» DESCRIPTION OF THE TASK
Could you copy the data that follows exactly as written, but drop the pictures?

=== Section Start ===

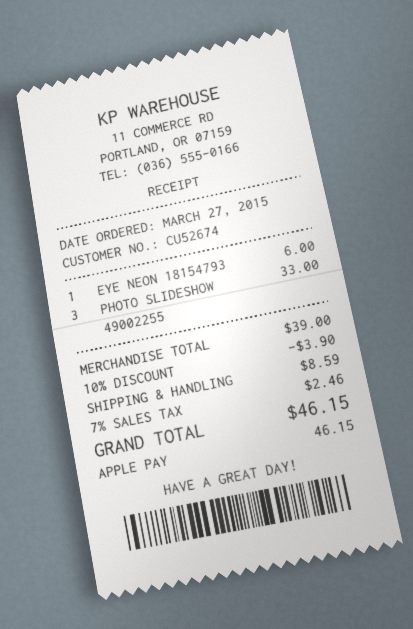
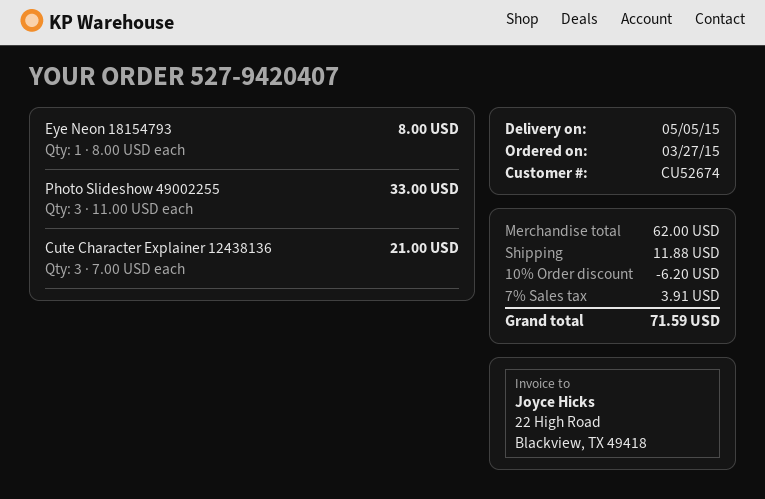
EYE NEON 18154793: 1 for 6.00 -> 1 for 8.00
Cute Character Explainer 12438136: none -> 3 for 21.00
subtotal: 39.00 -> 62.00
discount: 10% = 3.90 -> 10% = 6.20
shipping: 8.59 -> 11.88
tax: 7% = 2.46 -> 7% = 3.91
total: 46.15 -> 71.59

=== Section End ===

» EXERCISE RESULT
EYE NEON 18154793: 1 for 6.00 -> 1 for 8.00
Cute Character Explainer 12438136: none -> 3 for 21.00
subtotal: 39.00 -> 62.00
discount: 10% = 3.90 -> 10% = 6.20
shipping: 8.59 -> 11.88
tax: 7% = 2.46 -> 7% = 3.91
total: 46.15 -> 71.59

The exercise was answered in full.